Start of Block

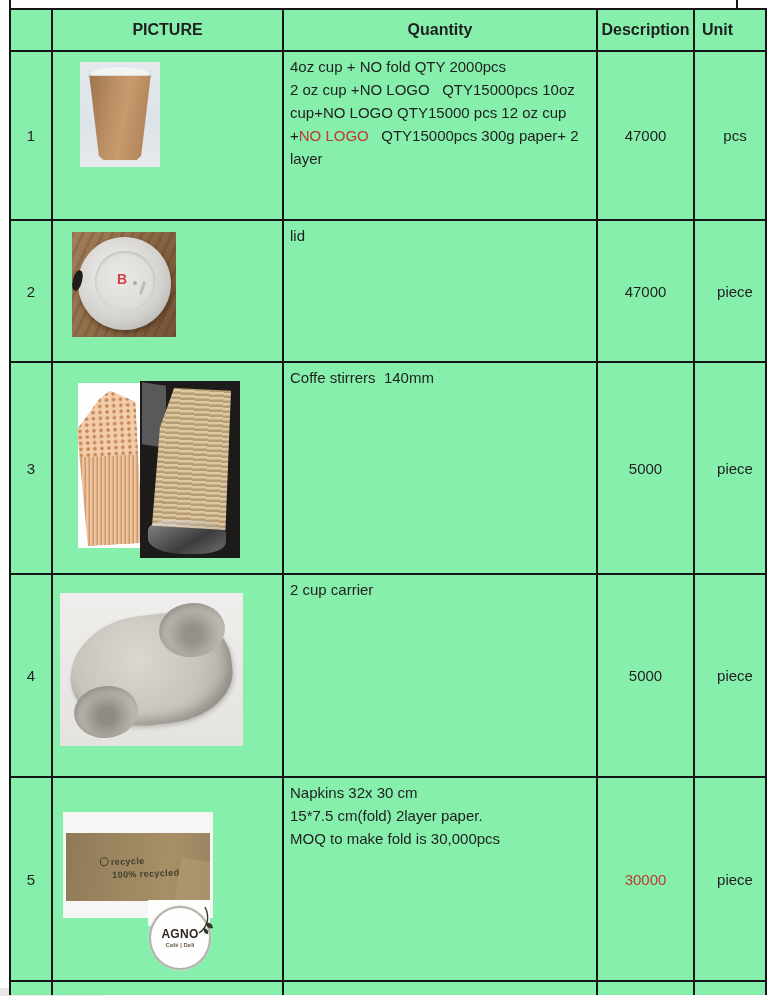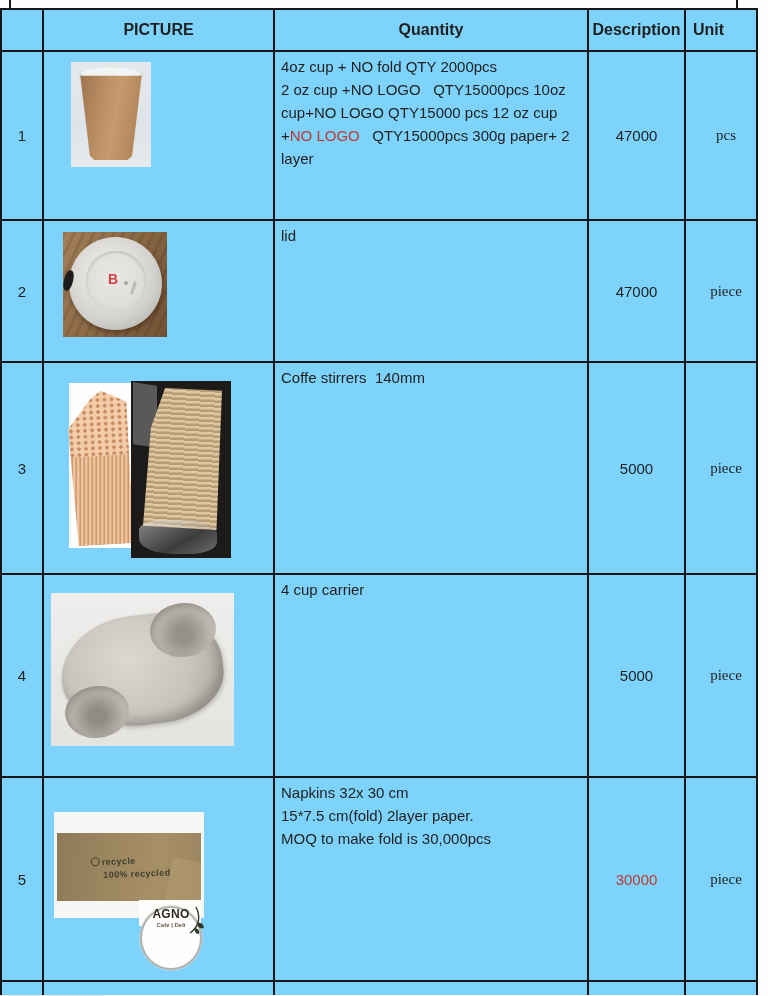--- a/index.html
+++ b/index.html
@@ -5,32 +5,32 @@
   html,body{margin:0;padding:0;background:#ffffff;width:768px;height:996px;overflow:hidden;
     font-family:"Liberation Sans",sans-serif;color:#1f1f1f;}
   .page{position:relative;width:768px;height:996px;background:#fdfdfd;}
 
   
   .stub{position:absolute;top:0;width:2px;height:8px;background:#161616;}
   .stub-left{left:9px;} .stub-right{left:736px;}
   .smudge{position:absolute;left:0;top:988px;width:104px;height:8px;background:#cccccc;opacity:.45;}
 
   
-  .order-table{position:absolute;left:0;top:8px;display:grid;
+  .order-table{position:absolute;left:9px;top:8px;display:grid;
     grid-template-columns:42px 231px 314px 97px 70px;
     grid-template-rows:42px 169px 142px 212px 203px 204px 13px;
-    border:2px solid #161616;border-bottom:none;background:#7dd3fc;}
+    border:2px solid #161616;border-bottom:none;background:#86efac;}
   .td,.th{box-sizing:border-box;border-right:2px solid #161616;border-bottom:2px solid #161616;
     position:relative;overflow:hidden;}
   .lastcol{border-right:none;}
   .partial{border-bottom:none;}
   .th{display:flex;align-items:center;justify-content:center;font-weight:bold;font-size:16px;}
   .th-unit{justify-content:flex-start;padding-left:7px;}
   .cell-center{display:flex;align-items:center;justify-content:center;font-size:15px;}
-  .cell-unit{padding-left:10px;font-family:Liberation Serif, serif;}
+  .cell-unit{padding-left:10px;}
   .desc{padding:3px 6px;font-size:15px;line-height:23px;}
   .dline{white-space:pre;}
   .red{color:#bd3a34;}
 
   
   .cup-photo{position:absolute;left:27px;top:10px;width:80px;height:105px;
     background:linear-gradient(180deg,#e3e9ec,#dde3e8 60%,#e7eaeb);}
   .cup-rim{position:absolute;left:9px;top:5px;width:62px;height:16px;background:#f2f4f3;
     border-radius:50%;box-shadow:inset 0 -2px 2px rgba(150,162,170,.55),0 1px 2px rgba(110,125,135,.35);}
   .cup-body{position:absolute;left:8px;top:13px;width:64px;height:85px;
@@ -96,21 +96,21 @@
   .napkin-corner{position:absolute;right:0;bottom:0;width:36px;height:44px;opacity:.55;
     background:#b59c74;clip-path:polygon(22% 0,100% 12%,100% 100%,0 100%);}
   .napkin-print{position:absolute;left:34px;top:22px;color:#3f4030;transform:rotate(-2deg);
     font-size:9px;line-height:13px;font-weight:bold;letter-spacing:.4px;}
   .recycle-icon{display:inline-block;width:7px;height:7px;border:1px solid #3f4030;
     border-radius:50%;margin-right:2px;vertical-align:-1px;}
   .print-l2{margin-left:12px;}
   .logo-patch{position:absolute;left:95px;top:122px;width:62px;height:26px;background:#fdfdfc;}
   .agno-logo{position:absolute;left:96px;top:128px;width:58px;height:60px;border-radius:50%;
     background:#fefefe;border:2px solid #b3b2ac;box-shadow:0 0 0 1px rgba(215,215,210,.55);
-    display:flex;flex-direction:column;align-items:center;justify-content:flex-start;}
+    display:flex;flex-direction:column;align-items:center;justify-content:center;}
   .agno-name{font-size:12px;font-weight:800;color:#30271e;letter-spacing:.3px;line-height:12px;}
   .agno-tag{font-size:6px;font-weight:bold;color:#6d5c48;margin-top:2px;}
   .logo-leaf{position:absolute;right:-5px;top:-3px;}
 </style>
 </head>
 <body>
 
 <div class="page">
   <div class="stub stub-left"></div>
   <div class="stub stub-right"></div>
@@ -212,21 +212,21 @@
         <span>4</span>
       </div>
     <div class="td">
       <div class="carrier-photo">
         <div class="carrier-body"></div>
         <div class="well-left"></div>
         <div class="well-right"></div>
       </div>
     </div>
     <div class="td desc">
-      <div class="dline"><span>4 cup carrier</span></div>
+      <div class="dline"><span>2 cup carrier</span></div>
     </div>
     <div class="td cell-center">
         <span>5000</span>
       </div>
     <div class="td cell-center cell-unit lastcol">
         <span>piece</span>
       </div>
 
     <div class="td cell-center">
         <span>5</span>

End of Block

Task prompt ▸ In the entries above, identify each line that includes the string "logo", then copy it.

Written solution ▸
   .logo-patch{position:absolute;left:95px;top:122px;width:62px;height:26px;background:#fdfdfc;}
   .agno-logo{position:absolute;left:96px;top:128px;width:58px;height:60px;border-radius:50%;
   .logo-leaf{position:absolute;right:-5px;top:-3px;}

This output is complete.